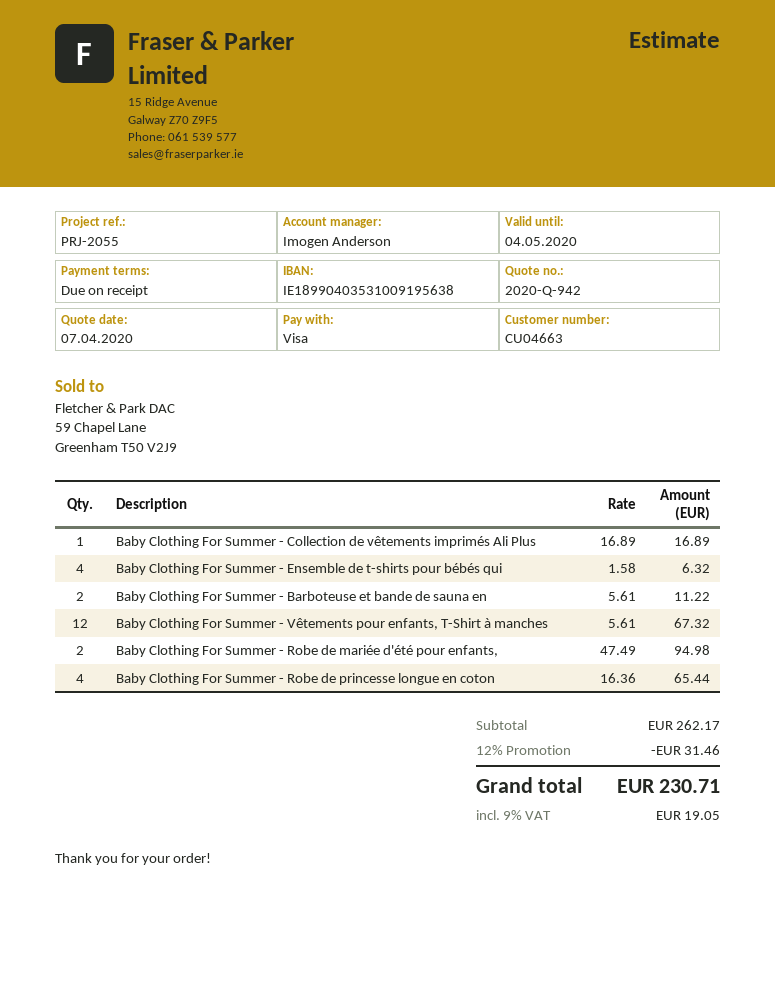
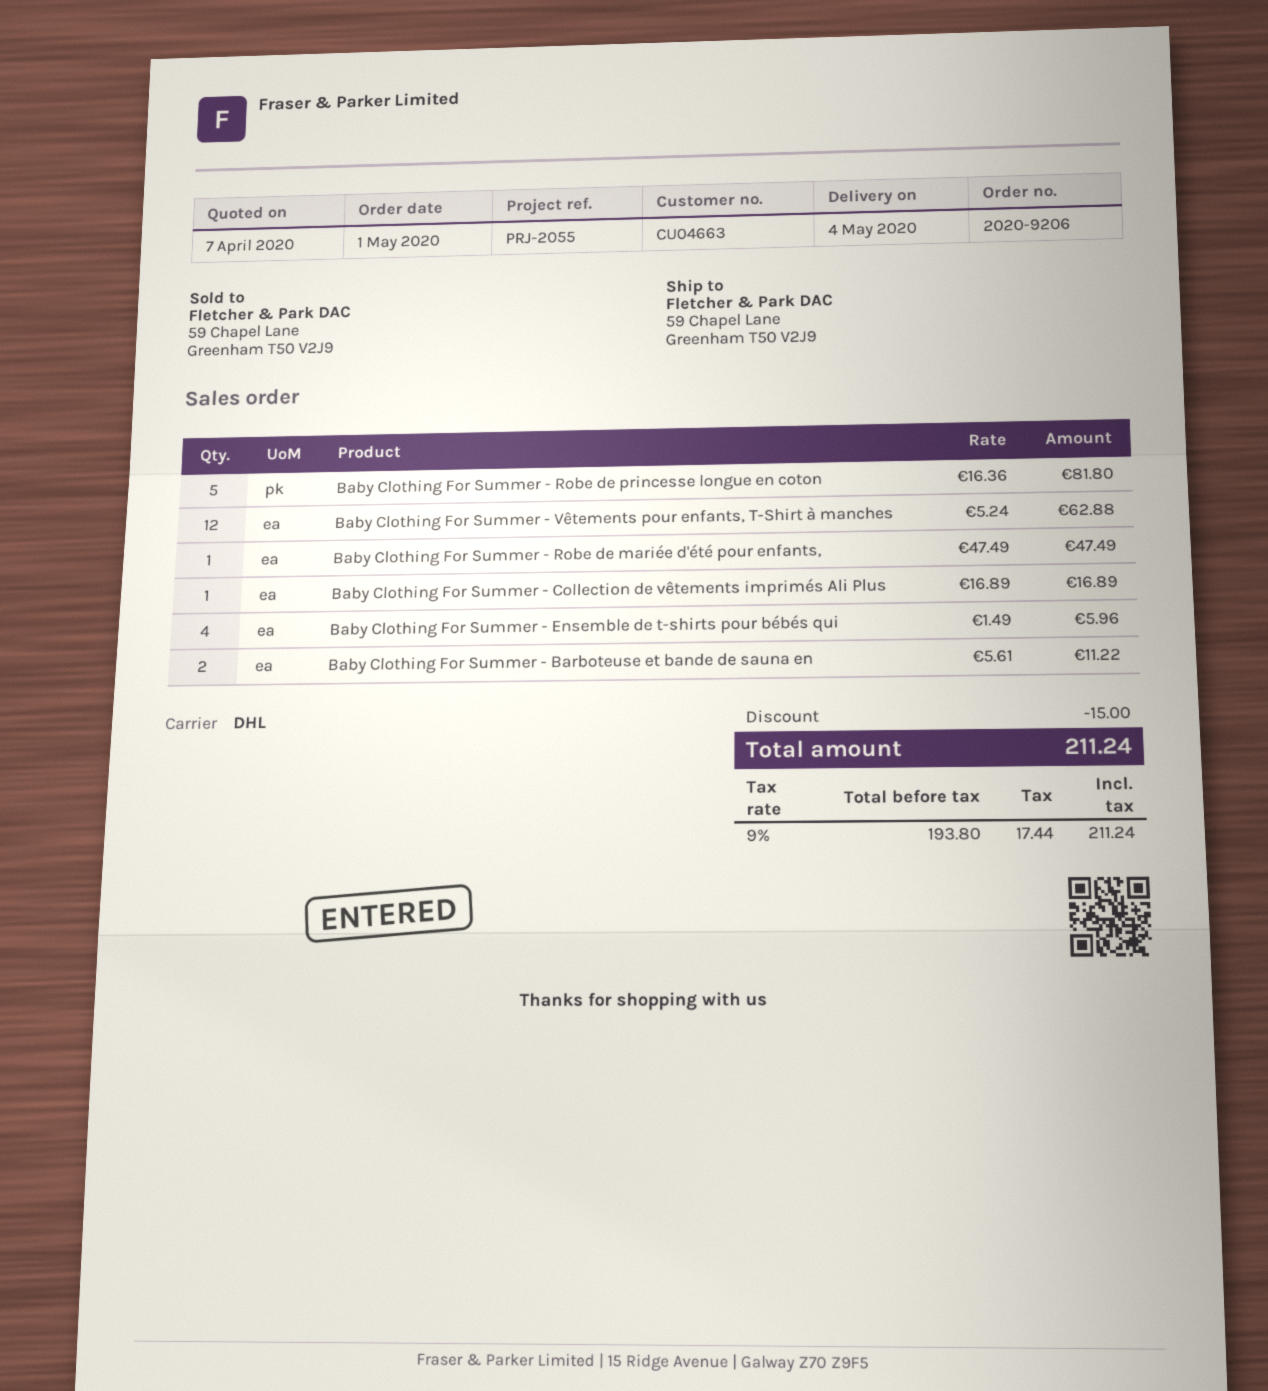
Baby Clothing For Summer - Ensemble de t-shirts pour bébés qui: 4 x 1.58 = 6.32 -> 4 x 1.49 = 5.96
Baby Clothing For Summer - Vêtements pour enfants, T-Shirt à manches: 12 x 5.61 = 67.32 -> 12 x 5.24 = 62.88
Baby Clothing For Summer - Robe de mariée d'été pour enfants,: 2 x 47.49 = 94.98 -> 1 x 47.49 = 47.49
Baby Clothing For Summer - Robe de princesse longue en coton: 4 x 16.36 = 65.44 -> 5 x 16.36 = 81.80
discount: 31.46 -> 15.00
tax: 9% = 19.05 -> 9% = 17.44
total: 230.71 -> 211.24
================
■ TASK GOAL ■
An exact, image-free transcript of the material is required.

■ OUTPUT BELOW ■
Baby Clothing For Summer - Ensemble de t-shirts pour bébés qui: 4 x 1.58 = 6.32 -> 4 x 1.49 = 5.96
Baby Clothing For Summer - Vêtements pour enfants, T-Shirt à manches: 12 x 5.61 = 67.32 -> 12 x 5.24 = 62.88
Baby Clothing For Summer - Robe de mariée d'été pour enfants,: 2 x 47.49 = 94.98 -> 1 x 47.49 = 47.49
Baby Clothing For Summer - Robe de princesse longue en coton: 4 x 16.36 = 65.44 -> 5 x 16.36 = 81.80
discount: 31.46 -> 15.00
tax: 9% = 19.05 -> 9% = 17.44
total: 230.71 -> 211.24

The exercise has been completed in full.